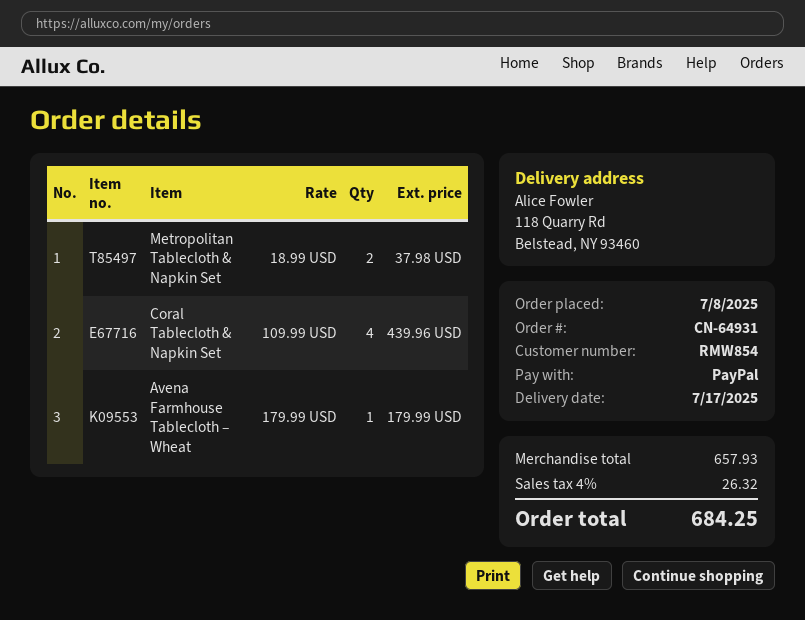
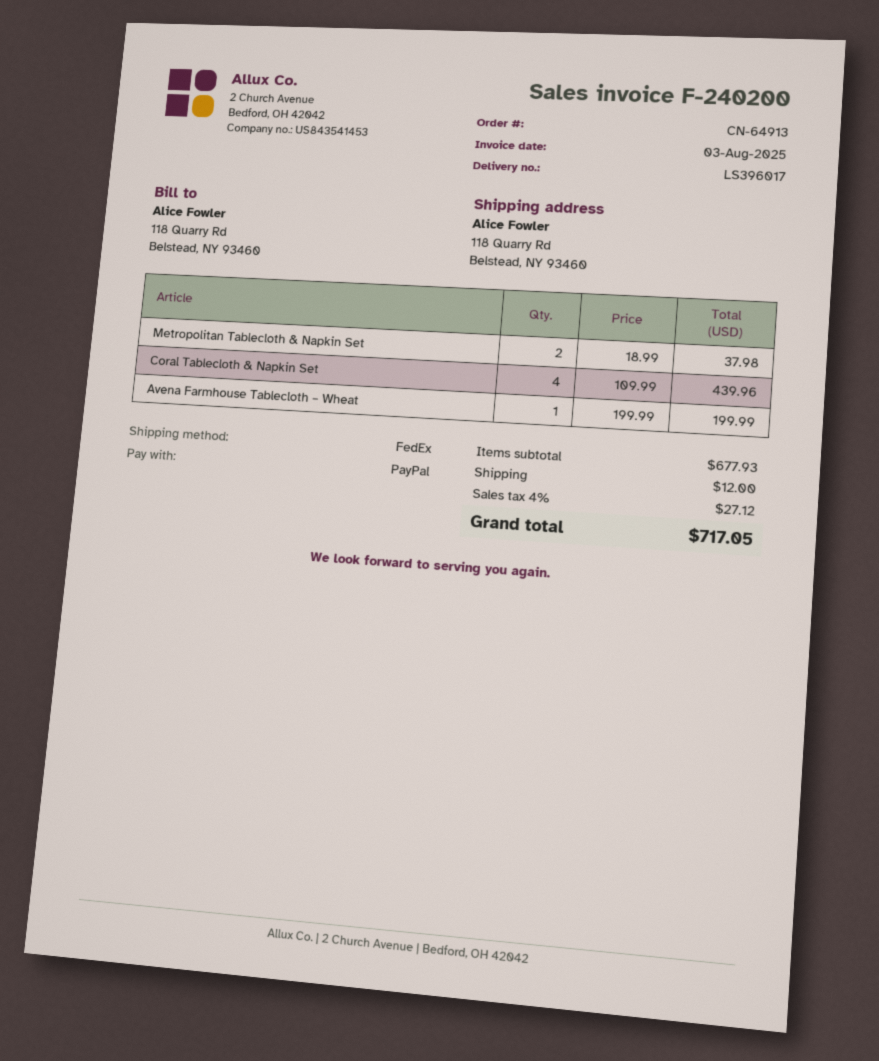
order number: CN-64931 -> CN-64913
Avena Farmhouse Tablecloth – Wheat: 1 x 179.99 = 179.99 -> 1 x 199.99 = 199.99
subtotal: 657.93 -> 677.93
shipping: none -> 12.00
tax: 4% = 26.32 -> 4% = 27.12
total: 684.25 -> 717.05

Your goal:
Retype all of the material above exactly; the pictures stay out.

Exercise output:
order number: CN-64931 -> CN-64913
Avena Farmhouse Tablecloth – Wheat: 1 x 179.99 = 179.99 -> 1 x 199.99 = 199.99
subtotal: 657.93 -> 677.93
shipping: none -> 12.00
tax: 4% = 26.32 -> 4% = 27.12
total: 684.25 -> 717.05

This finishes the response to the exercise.